Brett Tolley, a community organizer with the Northwest Atlantic Marine Alliance in the United States, described their campaigns, centered around community-based fishers, to fight back against similar privatization policies and fix what he called “broken policies, broken markets, broken science, broken trust.” He described organizing fishermen as like herding cats, but said the campaign, called Who Fishes Matters, was trying to appropriate the language and slogans of the family-farming, small-scale agriculture movement.

Also showing that ocean grabbing was not only a problem of the global south, Marta Cavallé of the Fundación Lonxanet, described the “silent process of privatization” in her native Spain. “We are being presented with this as a solution but we don’t have a property rights problem, we have a management problem.” She said ITQs lead to an individualistic way of thinking, while what we need for the future is a more collective logic.”

The last speaker, Harald Zacarias Hansen of the Spire student organization in Norway, said that overfishing was a big problem but that ITQs were not the solution. “They’re an instrument for economic efficiency, but they don’t give a thought about the local communities dying along our coastlines.
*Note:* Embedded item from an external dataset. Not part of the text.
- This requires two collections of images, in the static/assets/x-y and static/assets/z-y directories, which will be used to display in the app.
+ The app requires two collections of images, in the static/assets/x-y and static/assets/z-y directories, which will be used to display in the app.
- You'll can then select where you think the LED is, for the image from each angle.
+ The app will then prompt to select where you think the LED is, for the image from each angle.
They’re leading to more social inequality and monopolizing our resources.” He said that the fisheries quota system was one of the main reasons behind the economic crisis in Iceland, but since the country reintroduced coastal small-scale fisheries in 2009, fishing villages have been revitalized.
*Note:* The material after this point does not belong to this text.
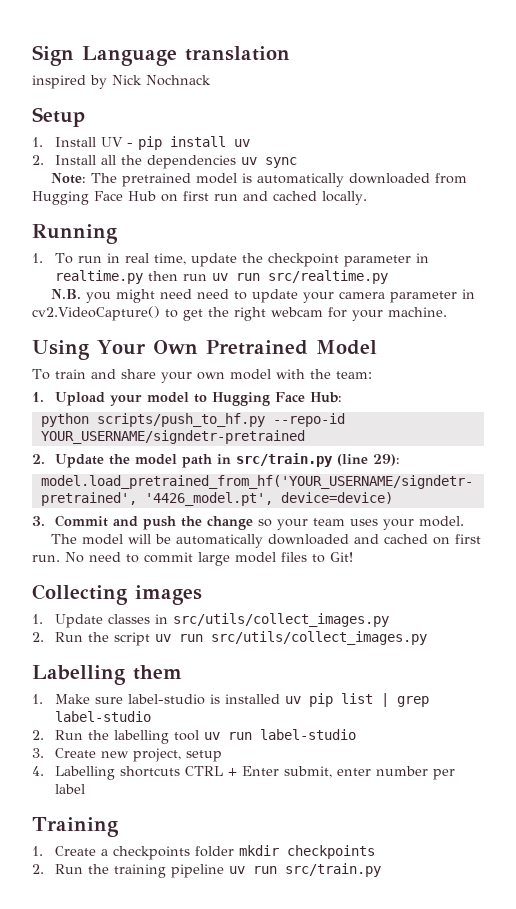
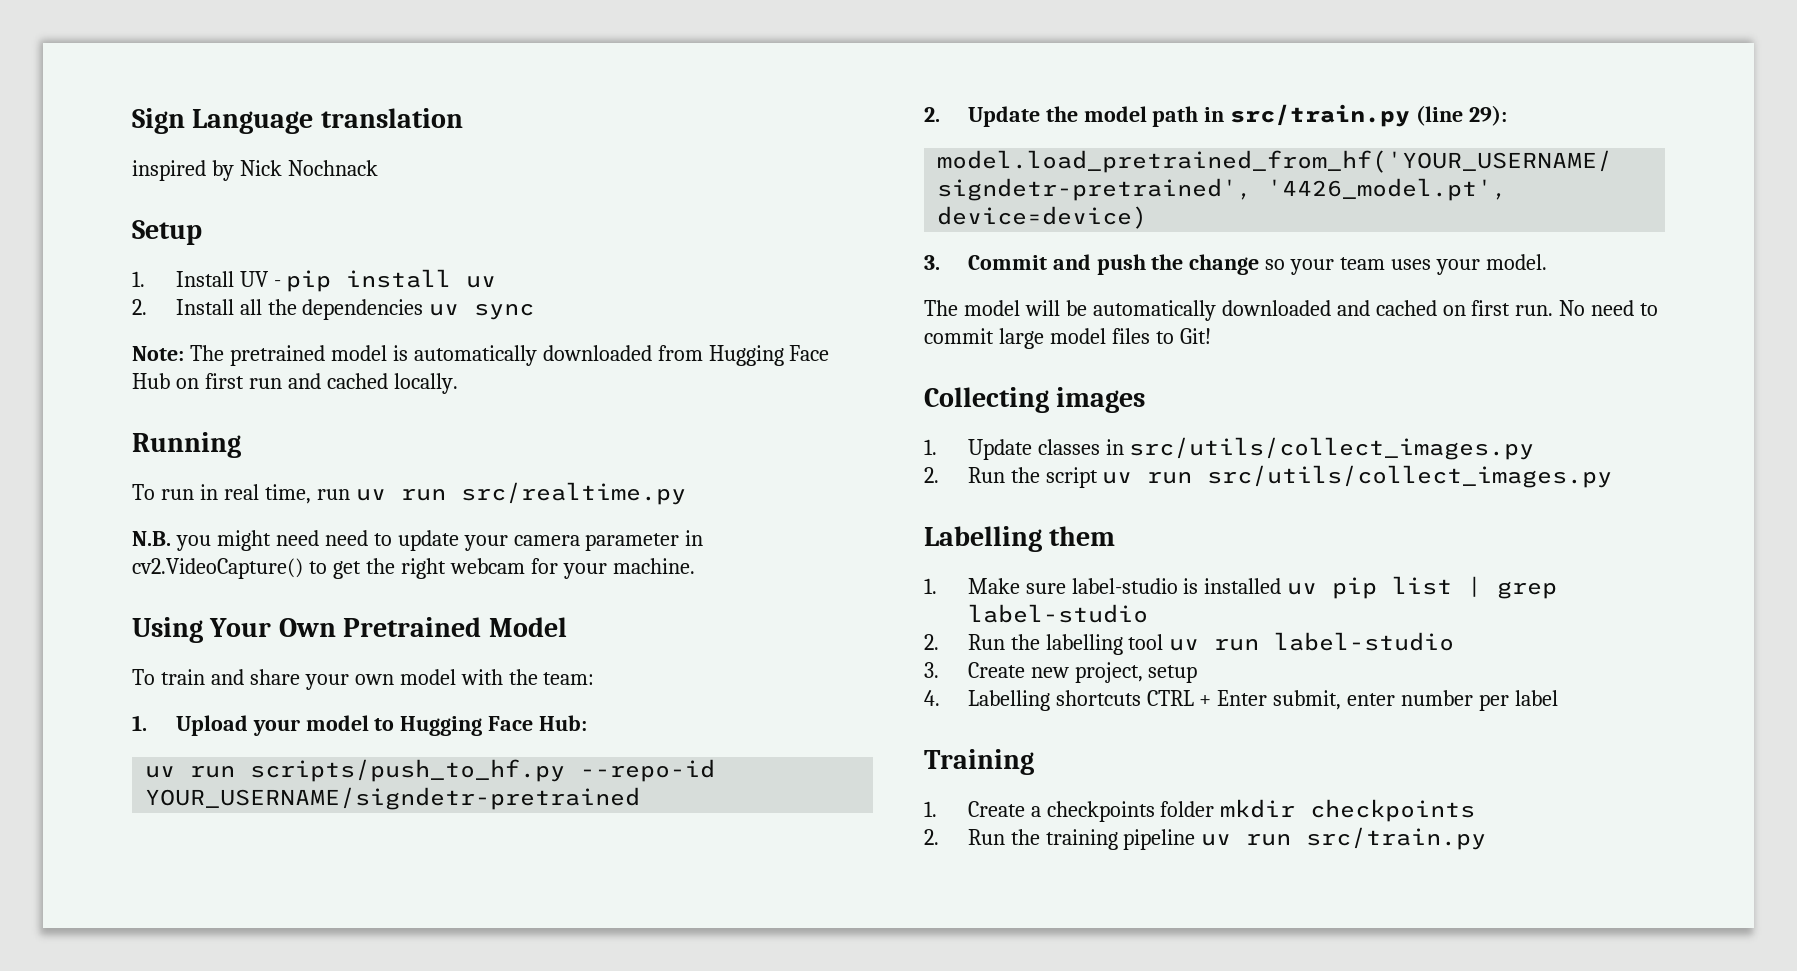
- 1. To run in real time, update the checkpoint parameter in realtime.py then run uv run src/realtime.py
+ To run in real time, run uv run src/realtime.py
- python scripts/push_to_hf.py --repo-id YOUR_USERNAME/signdetr-pretrained
+ uv run scripts/push_to_hf.py --repo-id YOUR_USERNAME/signdetr-pretrained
Audience members then added their own contributions to the debate. Chris Bean, a fisherman from Cornwall, England who has a boat under 10 meters, and he described the mismanagement of the quota system in the UK that leads to tons of cod being thrown away every year. Alain Le Sann, the founder of a fishing film festival in Brittany, France, talked about the problems of natural reserves being created without concern for their social impact, and the further exploitation of the sea’s resources for oil, gas and mineral extraction and energy production. Lastly, Remi Ie, a community empowerment designer from Japan, described some of the problems in Japan following the 2011 tsunami, and warned that demand for fish from the rest of the world would be rising, given the radiation contamination in her country, which is the world’s top fish consumer.